Brief:
Could the lines from the start of the data through the line with "(62, 1255) none" be set down exactly, with no pictures among them?

Before-and-after change records:
■ ■ ■ ■ ■
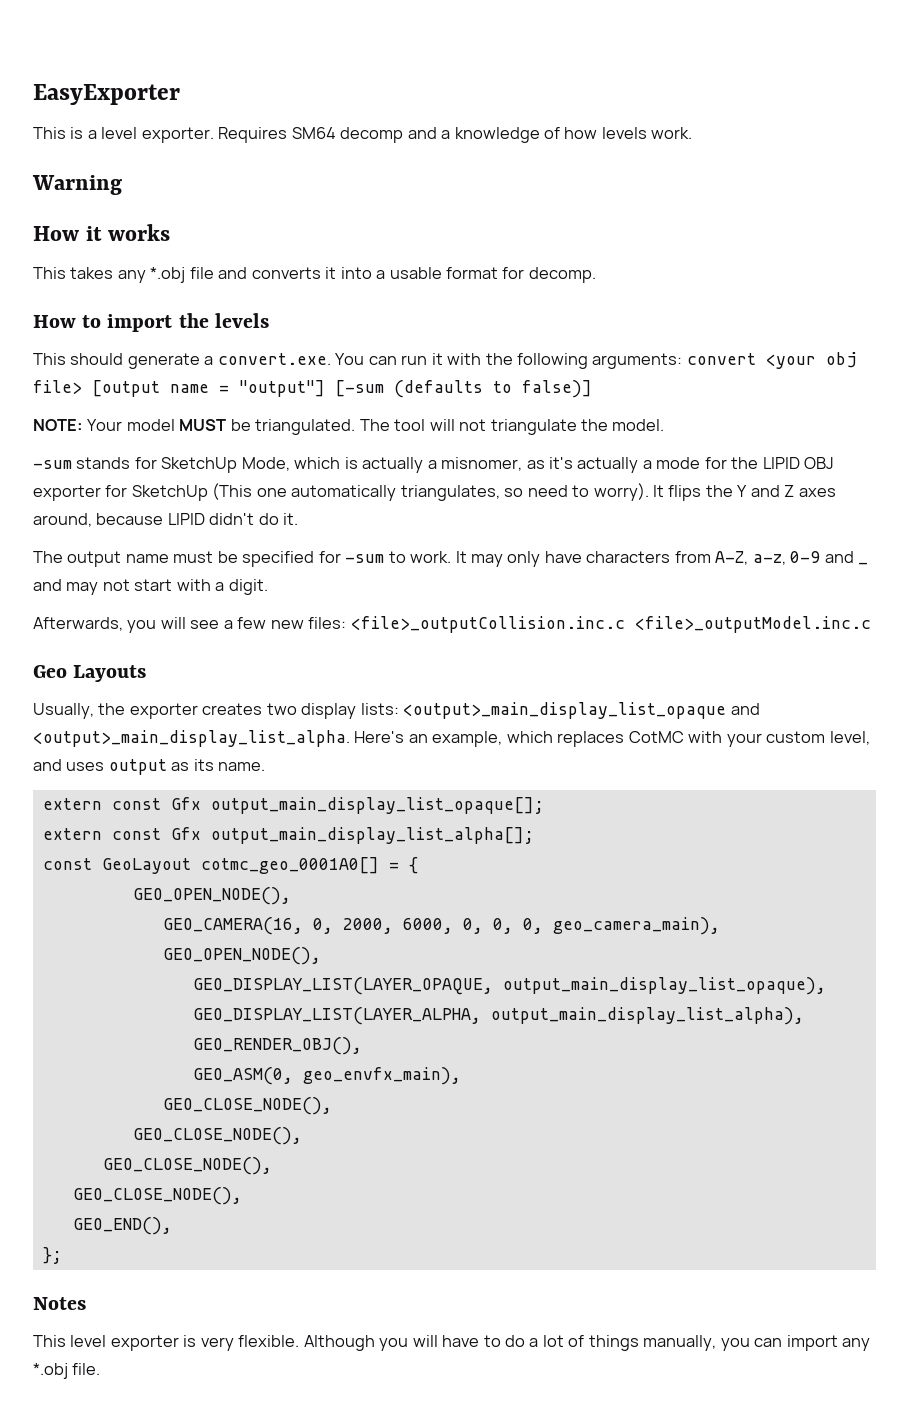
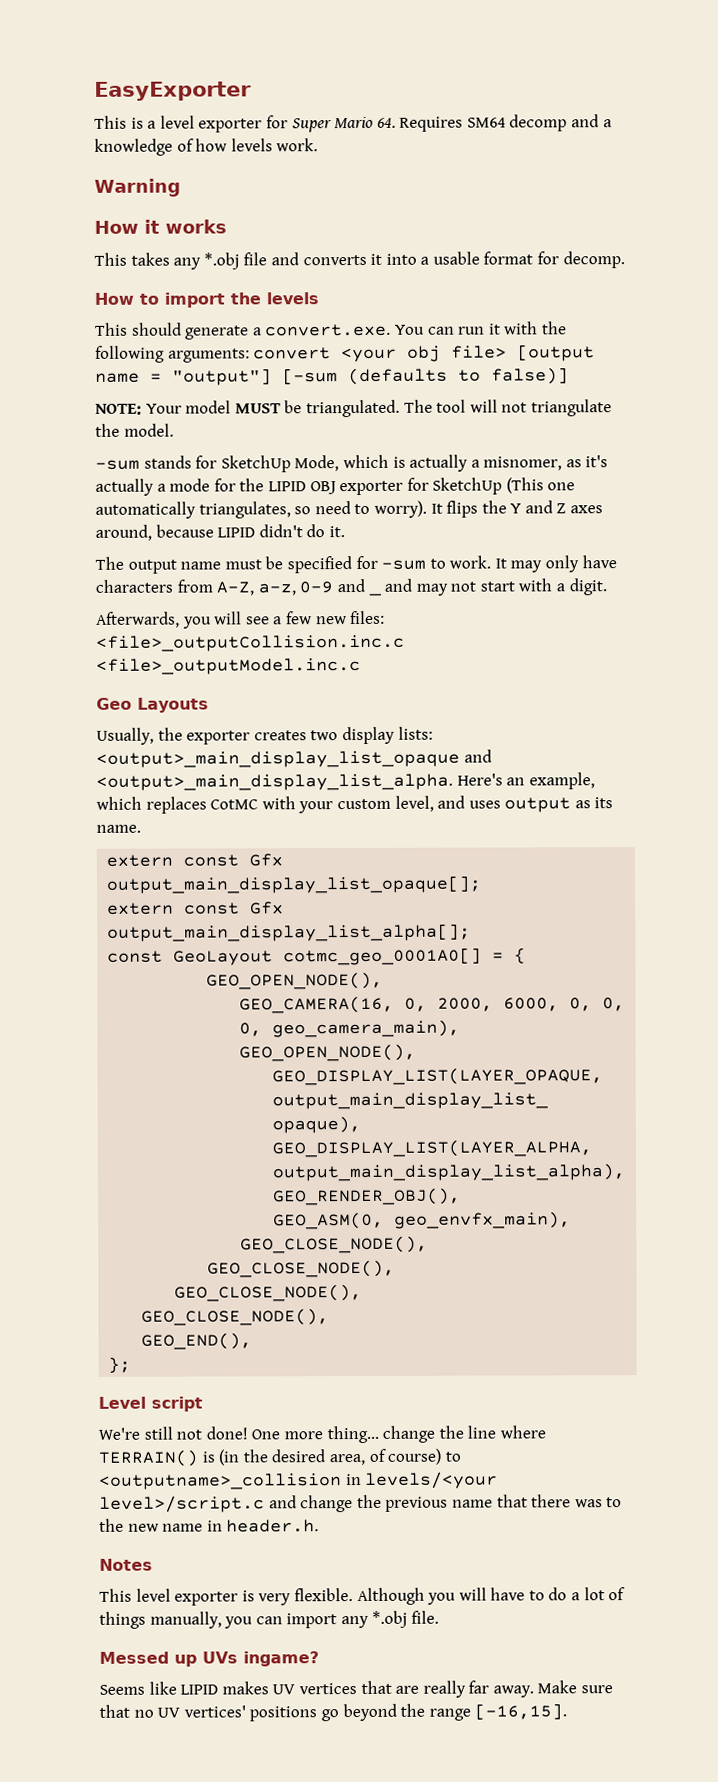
[141,127,214,143] exporter. -> [198,115,396,133] exporter for Super Mario 64.
(62, 1255) none -> [98,1396,203,1412] [98,1425,546,1444] [98,1448,461,1467] [99,1471,499,1490] [99,1494,623,1513] [99,1518,320,1533] // Level script // We're still not done! One more thing... change the line where TERRAIN() is (in the desired area, of course) to <outputname>_collision in levels/<your level>/script.c and change the previous name that there was to the new name in header.h.
(101, 1369) none -> [99,1651,319,1667] [99,1680,614,1698] [99,1703,568,1722] // Messed up UVs ingame? // Seems like LIPID makes UV vertices that are really far away. Make sure that no UV vertices' positions go beyond the range [-16,15].

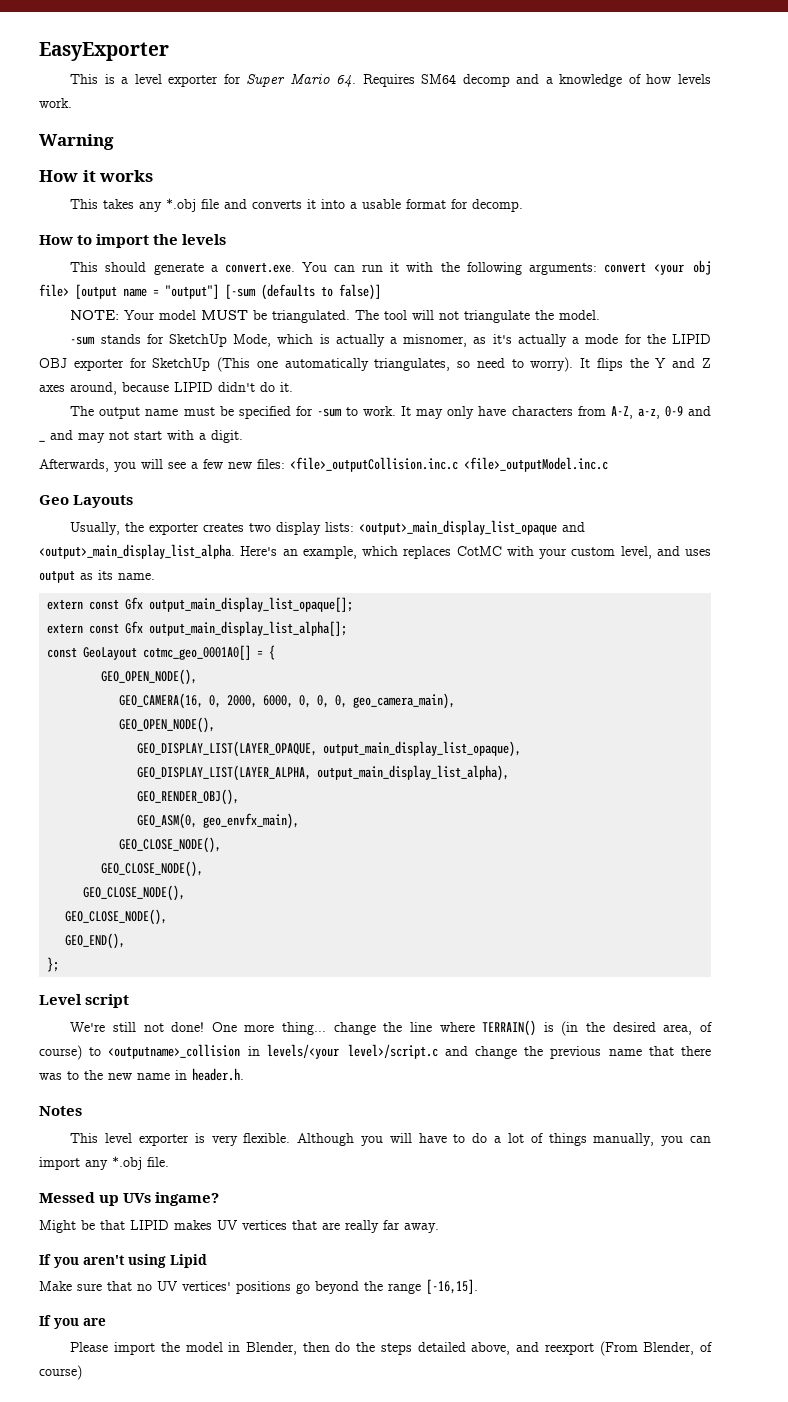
[99,1681,177,1695] Seems like -> [39,1220,125,1233] Might be that
(534, 1691) none -> [39,1254,207,1268] // If you aren't using Lipid //
(568, 1711) none -> [39,1315,106,1329] [70,1341,713,1356] [39,1365,82,1380] // If you are // Please import the model in Blender, then do the steps detailed above, and reexport (From Blender, of course)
■ ■ ■ ■ ■
Response box:
[141,127,214,143] exporter. -> [198,115,396,133] exporter for Super Mario 64.
(62, 1255) none -> [98,1396,203,1412] [98,1425,546,1444] [98,1448,461,1467] [99,1471,499,1490] [99,1494,623,1513] [99,1518,320,1533] // Level script // We're still not done! One more thing... change the line where TERRAIN() is (in the desired area, of course) to <outputname>_collision in levels/<your level>/script.c and change the previous name that there was to the new name in header.h.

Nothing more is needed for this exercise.